EXERCISE DETAILS: Without including any images, set down the records below exactly.

═══ SOURCE RECORDS ═══

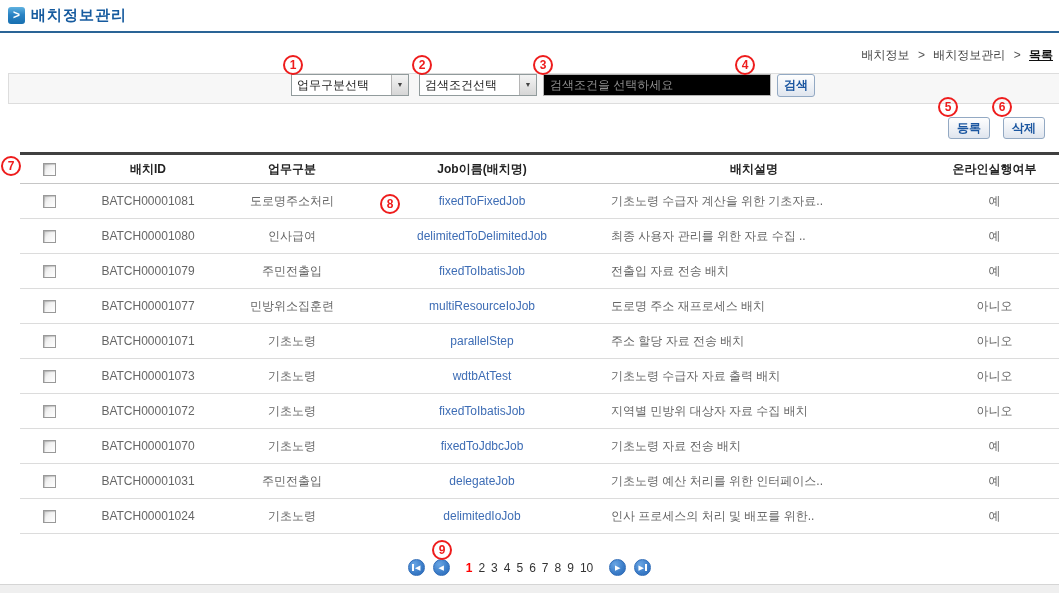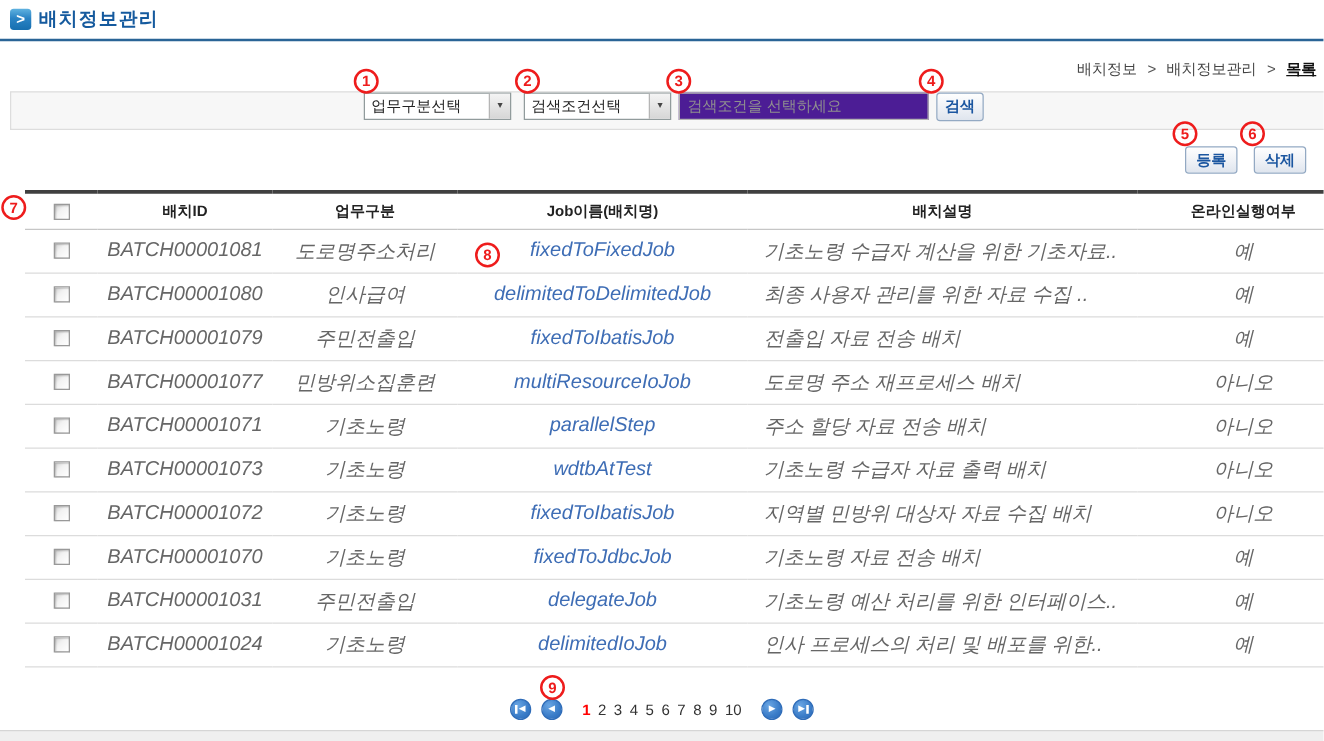--- a/index.html
+++ b/index.html
@@ -28,7 +28,7 @@
     background:linear-gradient(180deg,#f4f4f4,#d6d6d6); color:#444; font-size:7px; line-height:20px; text-align:center; }
   .sel1 { margin-left:282px; }
   .sel2 { margin-left:10px; }
-  .search-input { margin-left:6px; width:200px; height:22px; background:#4c1d95; border:1px solid #b3b3b3;
+  .search-input { margin-left:6px; width:228px; height:22px; background:#000000; border:1px solid #b3b3b3;
     font-size:12px; color:#8f8f8f; padding:0 6px; font-family:inherit; }
   .btn { border:1px solid #93a9c3; border-radius:3px; background:linear-gradient(180deg,#fefefe 0%,#eef1f6 55%,#dfe5ee 100%);
     color:#1b56a0; font-weight:bold; font-size:12px; font-family:Liberation Serif, serif; cursor:pointer; }

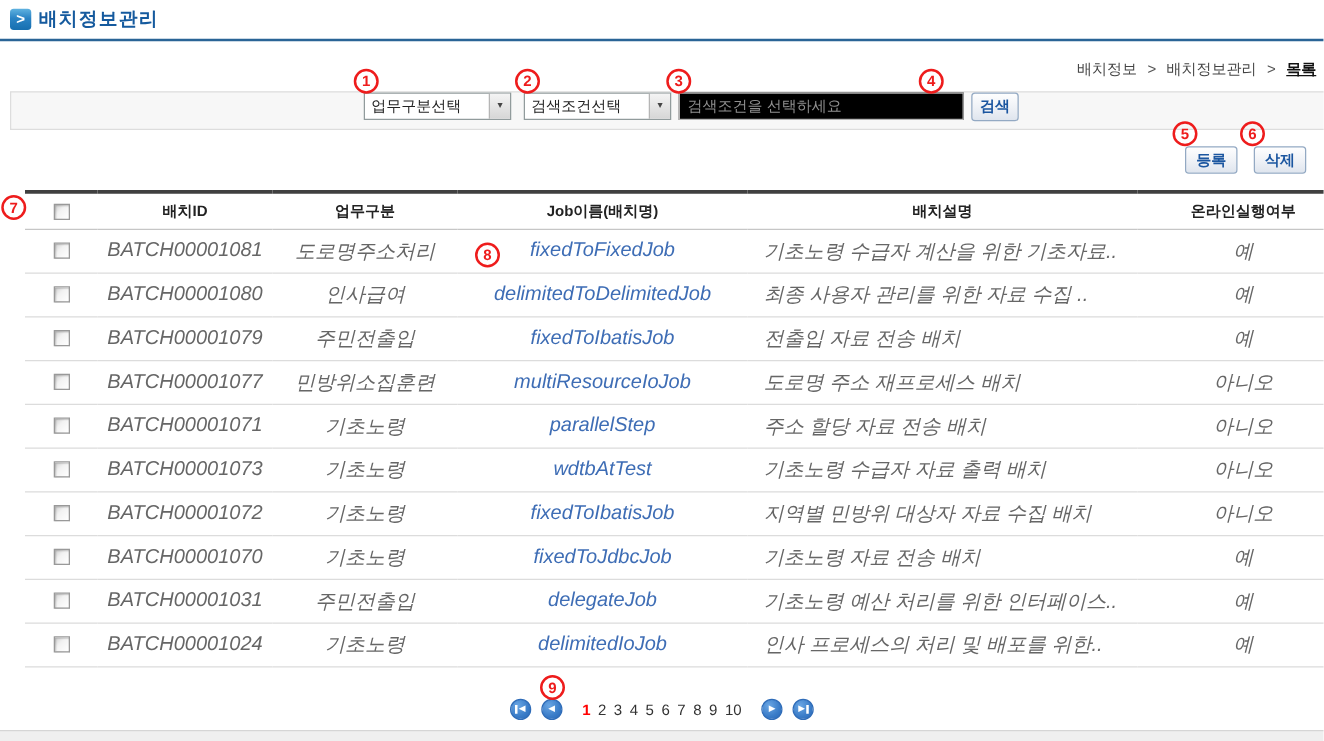--- a/index.html
+++ b/index.html
@@ -46,8 +46,8 @@
   .grid col.c3{width:232px;} .grid col.c4{width:312px;} .grid col.c5{width:169px;}
   .grid th { height:30px; font-size:12px; font-weight:bold; color:#222; text-align:center;
     border-bottom:1px solid #c6c6c6; background:#fff; }
-  .grid td { height:35px; font-size:16px; color:#666; text-align:center; border-bottom:1px solid #dcdcdc;
-    white-space:nowrap; overflow:hidden;font-style:italic; }
+  .grid td { height:35px; font-size:12px; color:#666; text-align:center; border-bottom:1px solid #dcdcdc;
+    white-space:nowrap; overflow:hidden; }
   .grid td.desc { text-align:left; padding-left:13px; }
   .cbx { display:inline-block; width:13px; height:13px; border:1px solid #999;
     background:linear-gradient(135deg,#cfcfcf 0%,#f2f2f2 40%,#fff 100%);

═══

OUTPUT FOR THIS TASK:
--- a/index.html
+++ b/index.html
@@ -28,7 +28,7 @@
     background:linear-gradient(180deg,#f4f4f4,#d6d6d6); color:#444; font-size:7px; line-height:20px; text-align:center; }
   .sel1 { margin-left:282px; }
   .sel2 { margin-left:10px; }
-  .search-input { margin-left:6px; width:200px; height:22px; background:#4c1d95; border:1px solid #b3b3b3;
+  .search-input { margin-left:6px; width:228px; height:22px; background:#000000; border:1px solid #b3b3b3;
     font-size:12px; color:#8f8f8f; padding:0 6px; font-family:inherit; }
   .btn { border:1px solid #93a9c3; border-radius:3px; background:linear-gradient(180deg,#fefefe 0%,#eef1f6 55%,#dfe5ee 100%);
     color:#1b56a0; font-weight:bold; font-size:12px; font-family:Liberation Serif, serif; cursor:pointer; }

--- a/index.html
+++ b/index.html
@@ -46,8 +46,8 @@
   .grid col.c3{width:232px;} .grid col.c4{width:312px;} .grid col.c5{width:169px;}
   .grid th { height:30px; font-size:12px; font-weight:bold; color:#222; text-align:center;
     border-bottom:1px solid #c6c6c6; background:#fff; }
-  .grid td { height:35px; font-size:16px; color:#666; text-align:center; border-bottom:1px solid #dcdcdc;
-    white-space:nowrap; overflow:hidden;font-style:italic; }
+  .grid td { height:35px; font-size:12px; color:#666; text-align:center; border-bottom:1px solid #dcdcdc;
+    white-space:nowrap; overflow:hidden; }
   .grid td.desc { text-align:left; padding-left:13px; }
   .cbx { display:inline-block; width:13px; height:13px; border:1px solid #999;
     background:linear-gradient(135deg,#cfcfcf 0%,#f2f2f2 40%,#fff 100%);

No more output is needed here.